**DIRECTIONS FOR THIS TASK:**
Extract from the entries below, exactly as given, only the lines from the line containing "P6 Health, Safety" to the line containing "- B. Company", both lines included.

**DATASET EXTRACT:**
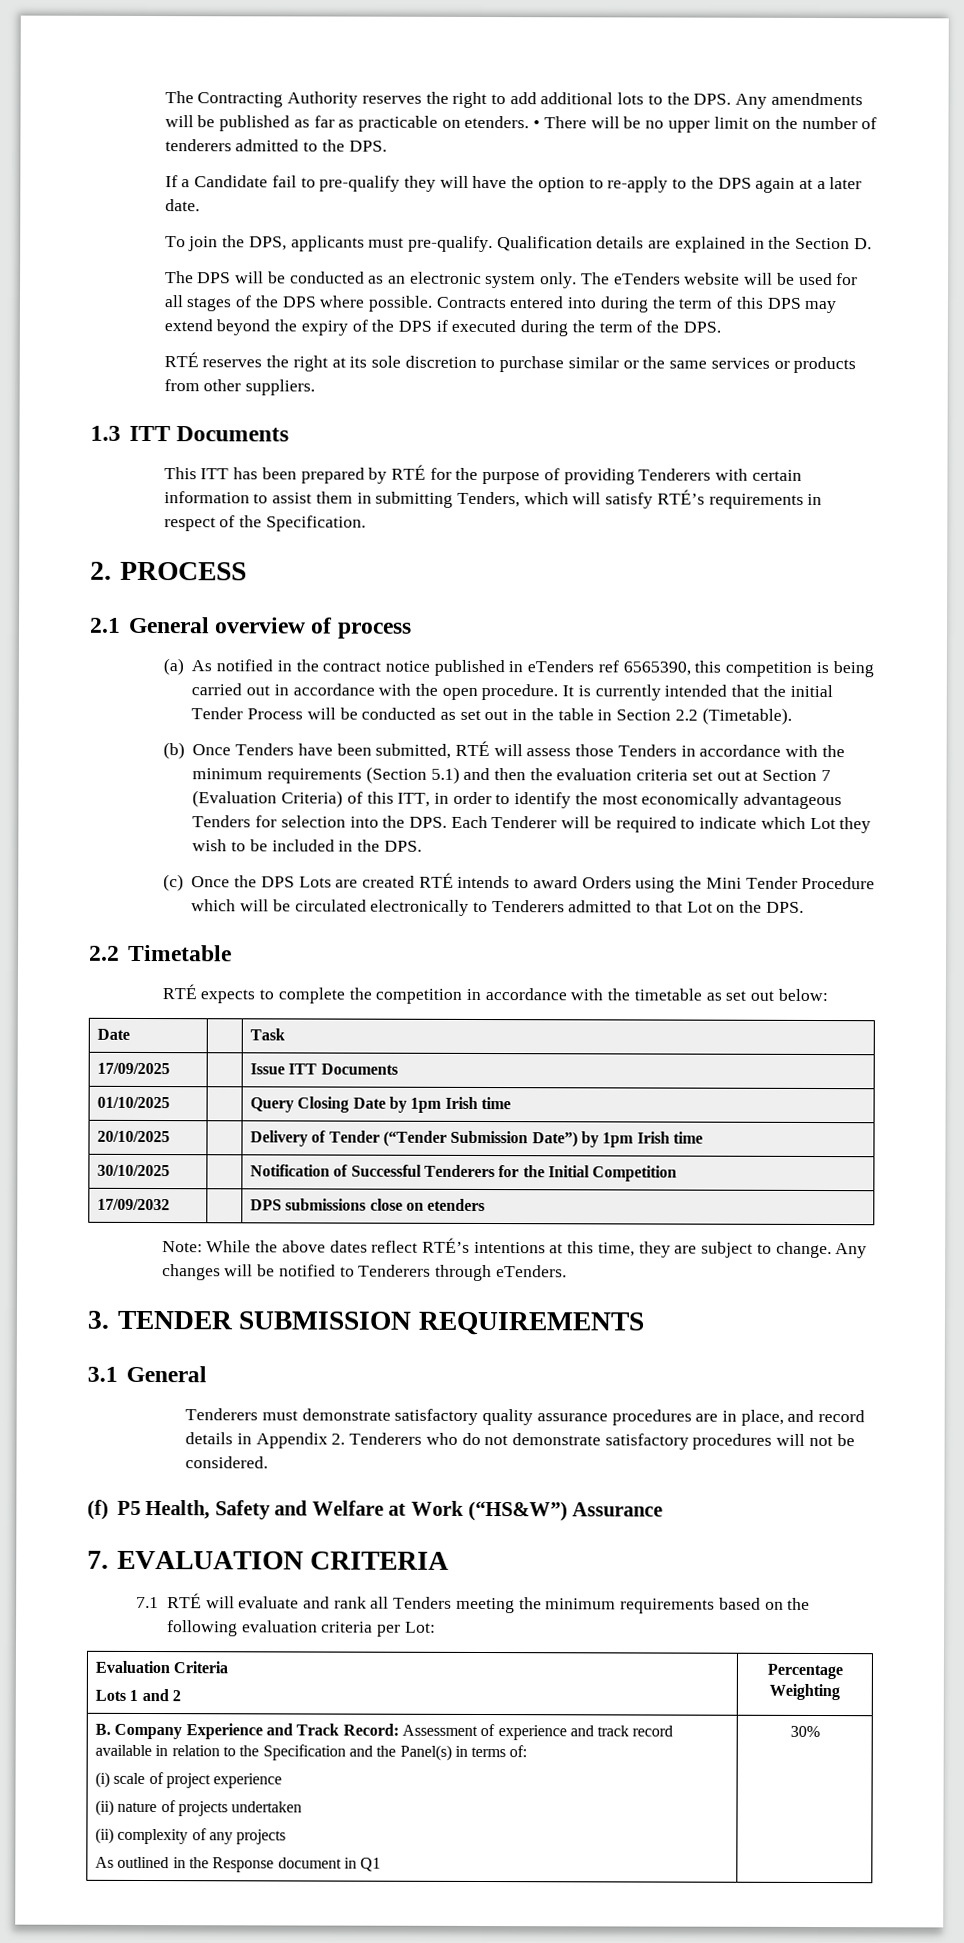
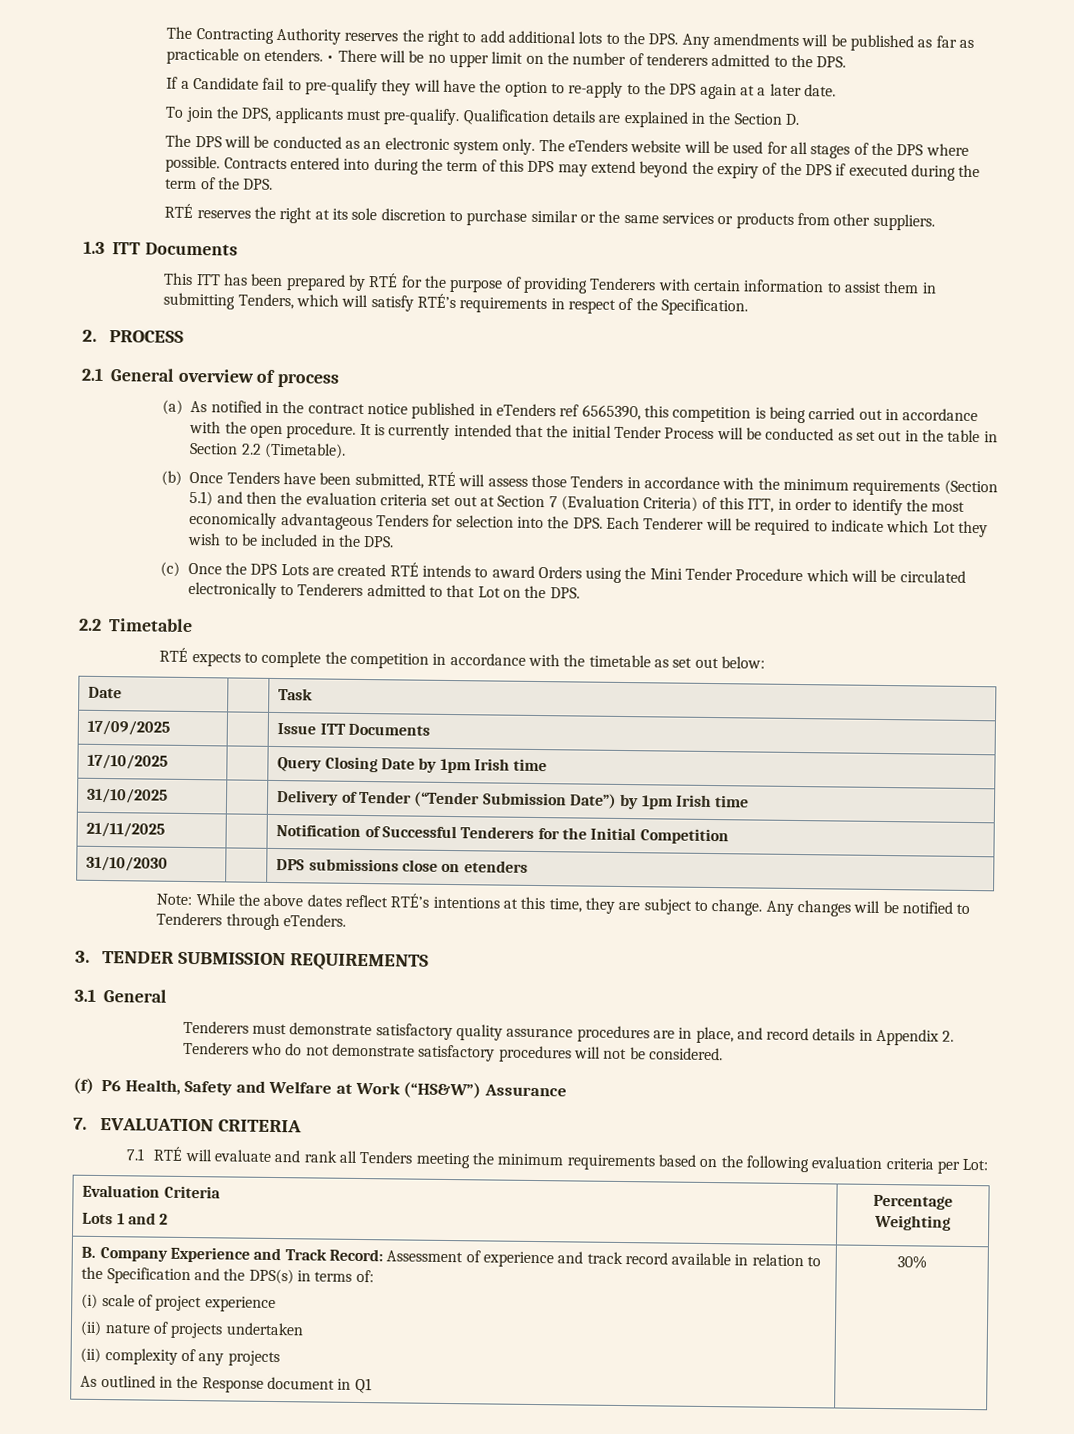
- 01/10/2025 | | Query Closing Date by 1pm Irish time
+ 17/10/2025 | | Query Closing Date by 1pm Irish time
- 20/10/2025 | | Delivery of Tender (“Tender Submission Date”) by 1pm Irish time
+ 31/10/2025 | | Delivery of Tender (“Tender Submission Date”) by 1pm Irish time
- 30/10/2025 | | Notification of Successful Tenderers for the Initial Competition
+ 21/11/2025 | | Notification of Successful Tenderers for the Initial Competition
- 17/09/2032 | | DPS submissions close on etenders
+ 31/10/2030 | | DPS submissions close on etenders
- (f) P5 Health, Safety and Welfare at Work (“HS&W”) Assurance
+ (f) P6 Health, Safety and Welfare at Work (“HS&W”) Assurance
- B. Company Experience and Track Record: Assessment of experience and track record available in relation to the Specification and the Panel(s) in terms of:
+ B. Company Experience and Track Record: Assessment of experience and track record available in relation to the Specification and the DPS(s) in terms of:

**TASK SOLUTION:**
+ (f) P6 Health, Safety and Welfare at Work (“HS&W”) Assurance
- B. Company Experience and Track Record: Assessment of experience and track record available in relation to the Specification and the Panel(s) in terms of:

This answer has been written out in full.